Beginning with the line that includes "22:35: 1.2282 -> 1.2291" and ending with the last line of the entries below, set down each line exactly; include no pictures.
----------------
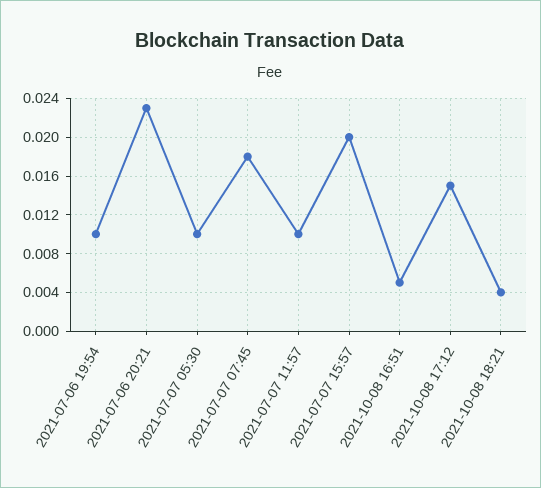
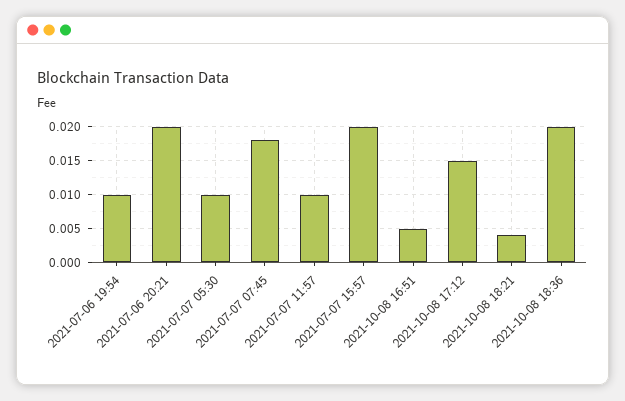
2021-07-06 20:21: 0.023 -> 0.02
2021-10-08 18:36: none -> 0.02

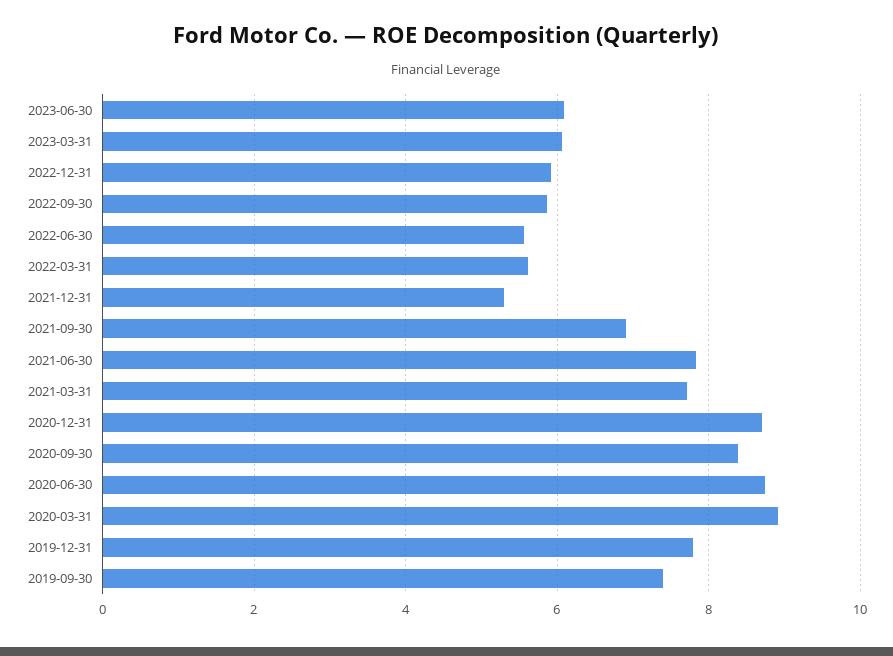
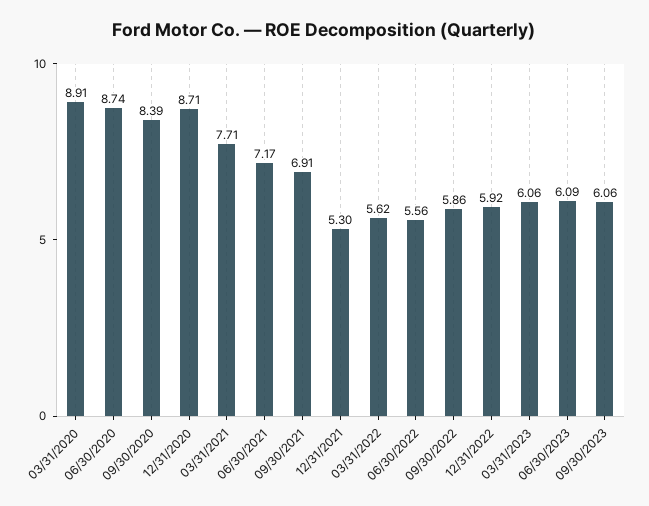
2021-06-30: 7.8 -> 7.17
2019-12-31: 7.8 -> none
2019-09-30: 7.4 -> none
09/30/2023: none -> 6.06

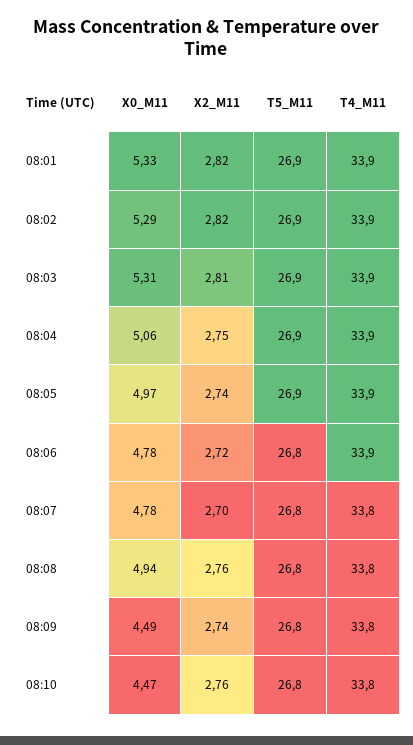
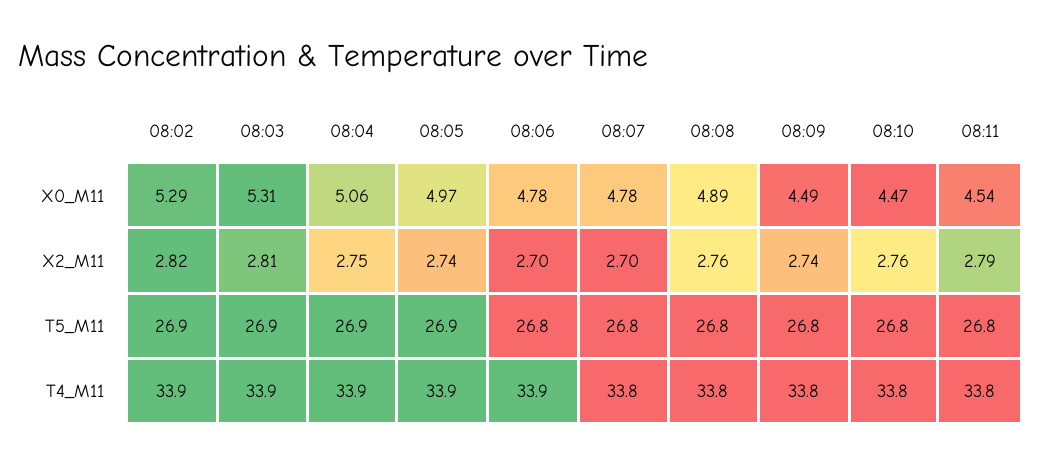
X0_M11, 08:01: 5.33 -> none
X2_M11, 08:01: 2.82 -> none
T5_M11, 08:01: 26.9 -> none
T4_M11, 08:01: 33.9 -> none
X2_M11, 08:06: 2.72 -> 2.7
X0_M11, 08:08: 4.94 -> 4.89
X0_M11, 08:11: none -> 4.54
X2_M11, 08:11: none -> 2.79
T5_M11, 08:11: none -> 26.8
T4_M11, 08:11: none -> 33.8

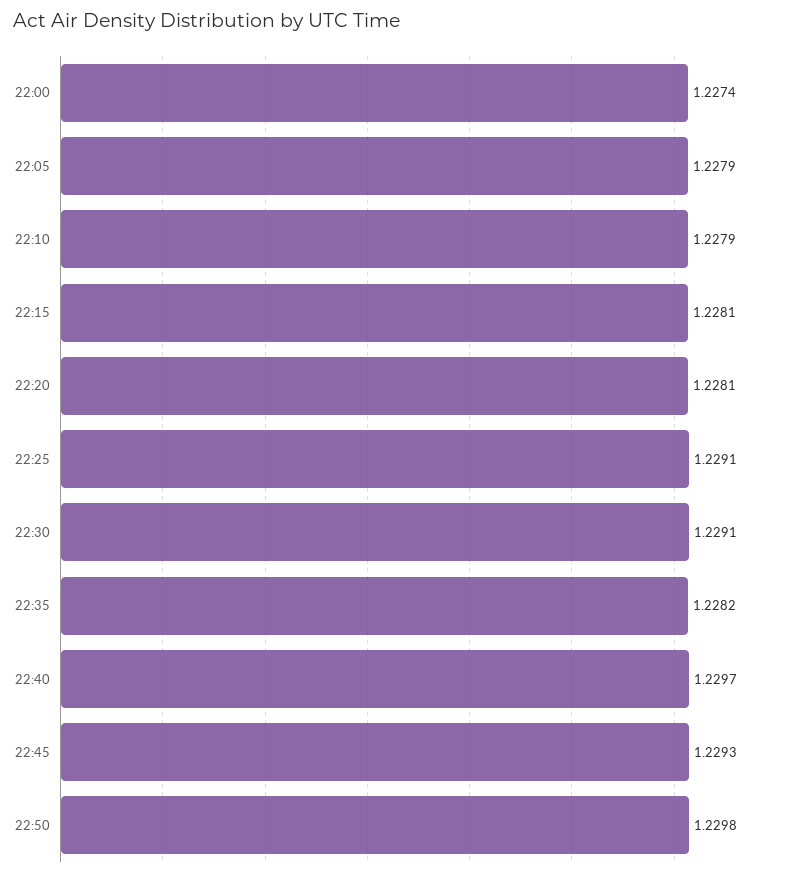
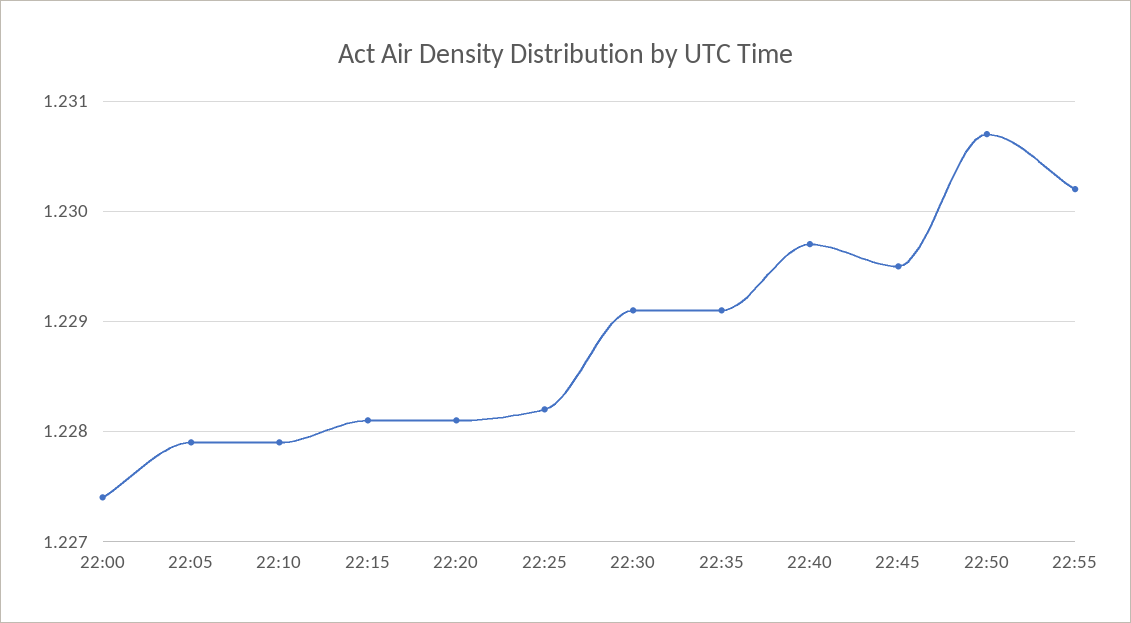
22:25: 1.2291 -> 1.2282
22:35: 1.2282 -> 1.2291
22:45: 1.2293 -> 1.2295
22:50: 1.2298 -> 1.2307
22:55: none -> 1.2302

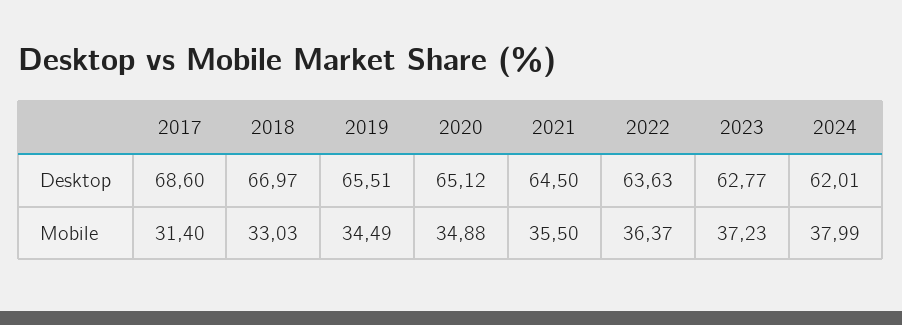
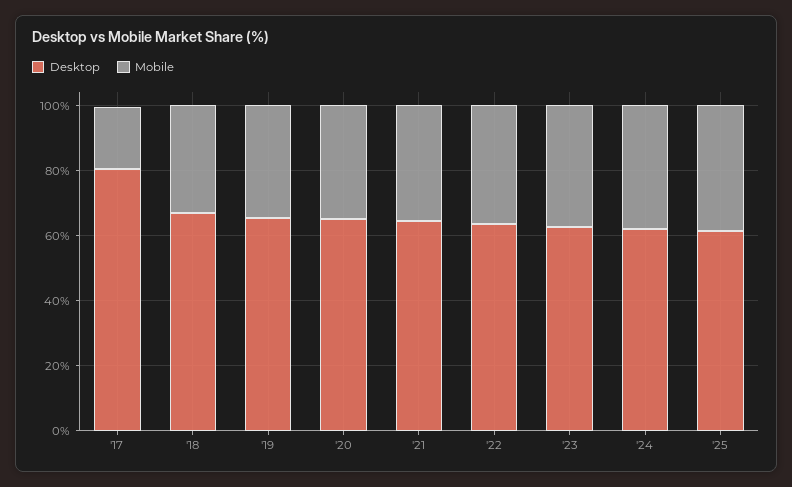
Desktop, 2017: 68.6 -> 80
Mobile, 2017: 31.4 -> 20
Desktop, '25: none -> 60
Mobile, '25: none -> 40

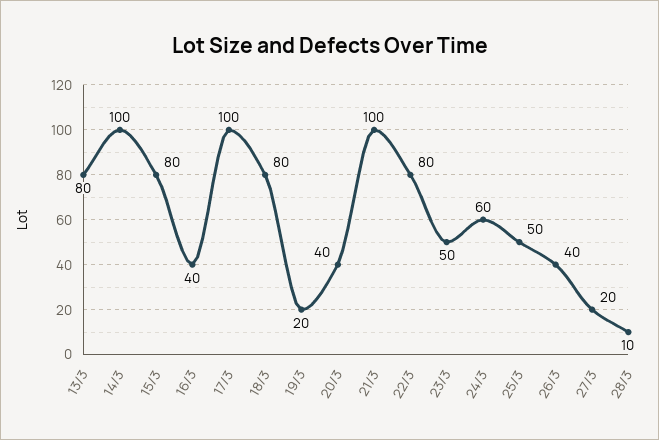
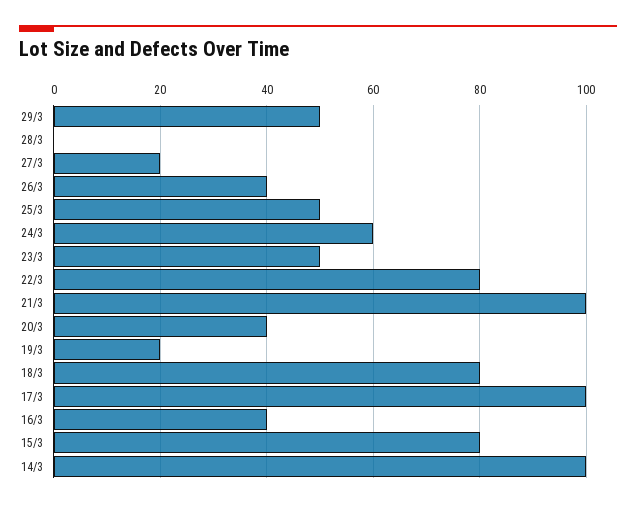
13/3: 80 -> none
28/3: 10 -> 0
29/3: none -> 50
----------------
TASK ANSWER —
22:35: 1.2282 -> 1.2291
22:45: 1.2293 -> 1.2295
22:50: 1.2298 -> 1.2307
22:55: none -> 1.2302

Desktop, 2017: 68.6 -> 80
Mobile, 2017: 31.4 -> 20
Desktop, '25: none -> 60
Mobile, '25: none -> 40

13/3: 80 -> none
28/3: 10 -> 0
29/3: none -> 50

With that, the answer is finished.